Fin 2005, le Nord, majoritairement musulman, et le Sud, en grande partie chrétien, du Soudan ont mis fin à plus de deux décennies d'une guerre civile qui a fait plus de deux millions de morts. Le plus grand mouvement rebelle de l'époque, la SPLA, est devenu l'armée du Sud-Soudan. Malgré l'arrêt des hostilités, les relations sont toujours tendues entre le Nord et le Sud. Le Sud, indépendantiste, doit notamment organiser un référendum en janvier 2011 sur une possible sécession.
C'est dans les rangs de l'armée sudiste qu'est entré, en 1996, le jeune Moses Deng Ngong. Le début d'un séjour en enfer. « Pendant l'entraînement, j'ai été battu et maltraité. Les enfants étaient traités comme des adultes, on devait entre autres porter des charges très lourdes. De plus, on vivait dans une situation très précaire. On ne mangeait pas, ou très peu, il n'y avait pas d'eau potable et on dormait dehors. Le soir, on allait dans la forêt chercher à manger », raconte Moses, qui semble nager dans son costume cravate.
Après cette période d'entraînement, Moses est immédiatement envoyé au front. « Je n'avais pas le droit de dire "stop", je n'étais qu'un enfant », se souvient Moses. « En 1998, plusieurs de mes amis sont morts pendant les combats. Nos supérieurs nous obligeaient à apporter de la nourriture aux soldats qui étaient en première ligne », ajoute l'ancien enfant soldat.
« J'ai été démobilisé en 1999. Le commandant de la SPLA a écrit à notre chef d'unité de relâcher tous les enfants qui étaient dans ses rangs. On était plus de 3 500. C'est alors que nous avons rendu nos armes », ajoute Moses, la voix brisée par l'émotion.
Selon Carol el-Sayed, chargée des services communautaires pour l'UNHCR (l'agence des Nations unies pour les réfugiés) au Liban, on recense entre 250 000 et 300 000 enfants soldats à travers le monde aujourd'hui. « Certains sont enrôlés de force, d'autres rejoignent les rangs armés pour se protéger ou protéger leur famille, d'autres se sentent protégés en portant une arme... » explique Mme el-Sayed.
Les conflits armés entraînent souvent des déplacements de population, que ce soit à l'intérieur ou à l'extérieur du pays en guerre. C'est dans ces situations que les enfants sont séparés de leurs familles, ce qui les rend vulnérables et donc plus facilement influençables au recrutement.
Le recrutement militaire ne concerne pas que les garçons. « Il concerne également les filles, mais de manière différente », indique Carol el-Sayed. « Les garçons rejoignent les forces armées, ils sont impliqués dans l'action, alors que les filles sont utilisées comme esclaves sexuelles », explique-t-elle. « Les enfants soldats sont souvent endoctrinés, drogués et maltraités physiquement. Ces enfants-là subissent un traumatisme à vie », ajoute-t-elle encore.

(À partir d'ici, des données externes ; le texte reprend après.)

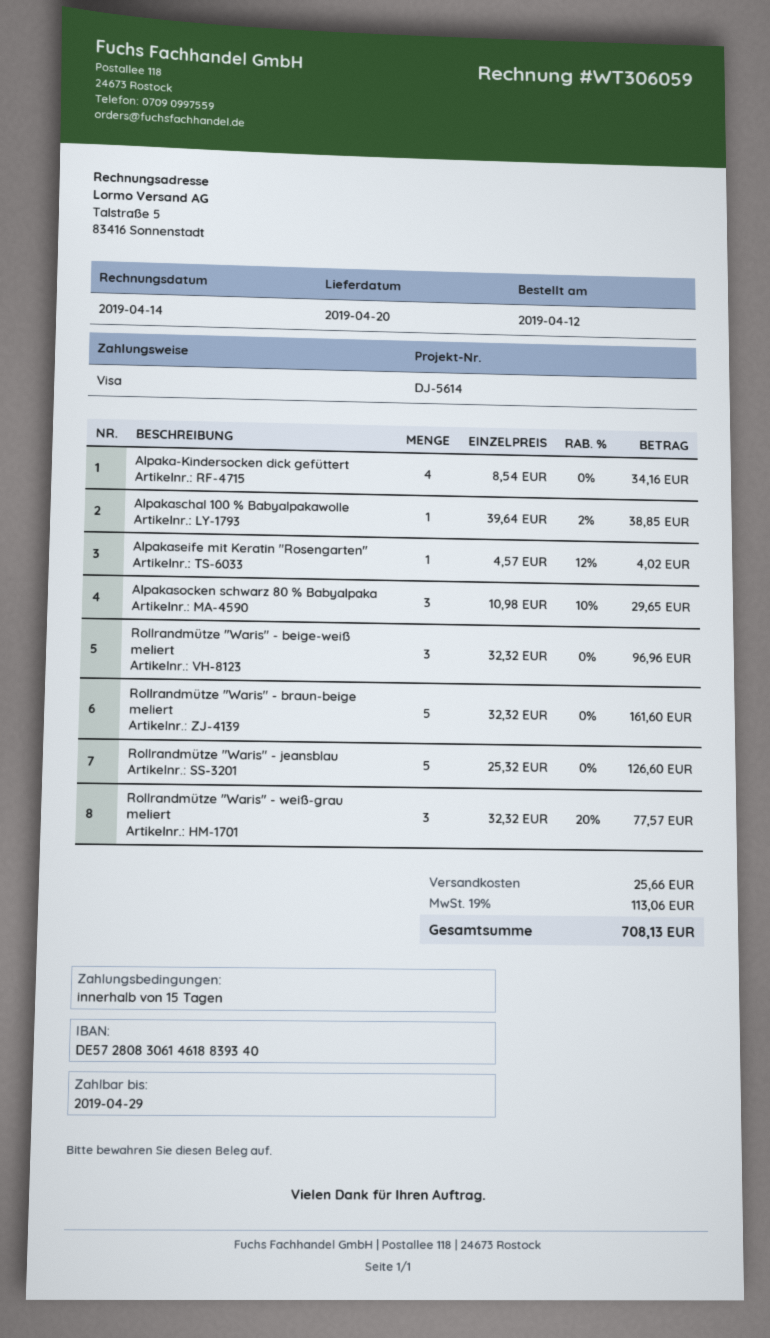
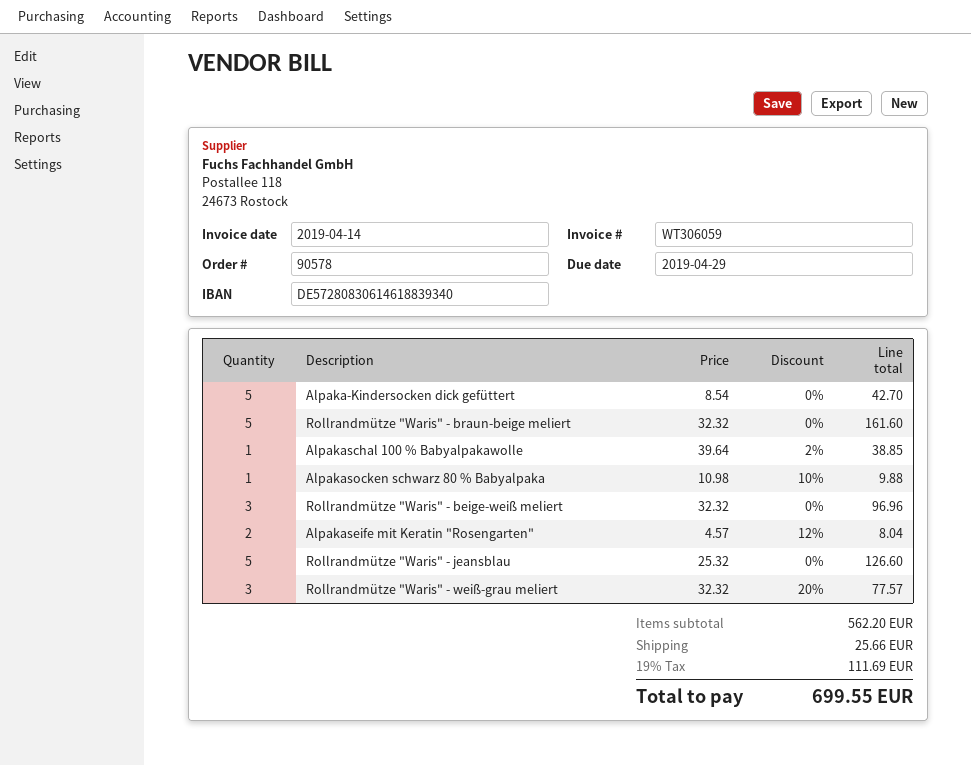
Alpaka-Kindersocken dick gefüttert: 4 x 8.54 = 34.16 -> 5 x 8.54 = 42.70
Alpakaseife mit Keratin "Rosengarten": 1 x 4.57 - 12% = 4.02 -> 2 x 4.57 - 12% = 8.04
Alpakasocken schwarz 80 % Babyalpaka: 3 x 10.98 - 10% = 29.65 -> 1 x 10.98 - 10% = 9.88
tax: 19% = 113.06 -> 19% = 111.69
total: 708.13 -> 699.55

La clé pour la réintégration de ces enfants soldats est la réunification familiale, estime la spécialiste. L'éducation également fait partie du processus de réinsertion. C'est d'ailleurs ce qui a sauvé Moses. « En 2000, l'Unicef nous a aidés à construire une école. La vie civile est tellement différente de ce que j'ai vécu, relate l'adolescent. J'ai repris mes études, j'ai terminé mon école primaire en 2006, j'avais 18 ans. Je n'avais pas d'argent pour payer ma scolarité. Grâce à un ami du Programme alimentaire mondial de l'ONU, j'ai pu poursuivre mes études secondaires. Je suis maintenant en dernière année et je veux aller à l'université l'année prochaine pour pouvoir étudier le journalisme que je pratique déjà. »
Depuis 2007, Moses travaille pour The Citizen, un quotidien local. « Au début, ça été difficile, j'ai approché le rédacteur en chef pour lui demander qu'il me donne une chance malgré mon manque d'expérience. Sa première réponse a été négative. Mais ensuite, il m'a proposé un stage non payé. Mon but était d'écrire sur tout ce qui concerne les enfants, pour relater leur souffrance et mobiliser l'opinion sur les enfants soldats », explique Moses qui habite aujourd'hui à Khartoum.
À force de détermination, Moses Deng Ngong s'en est bien sorti. Une détermination et un courage salués par l'Unicef qui lui a remis, dans le cadre de ses Medias Awards, en septembre dernier, une mention spéciale visant à saluer l'engagement du jeune journaliste pour la défense de la cause des enfants.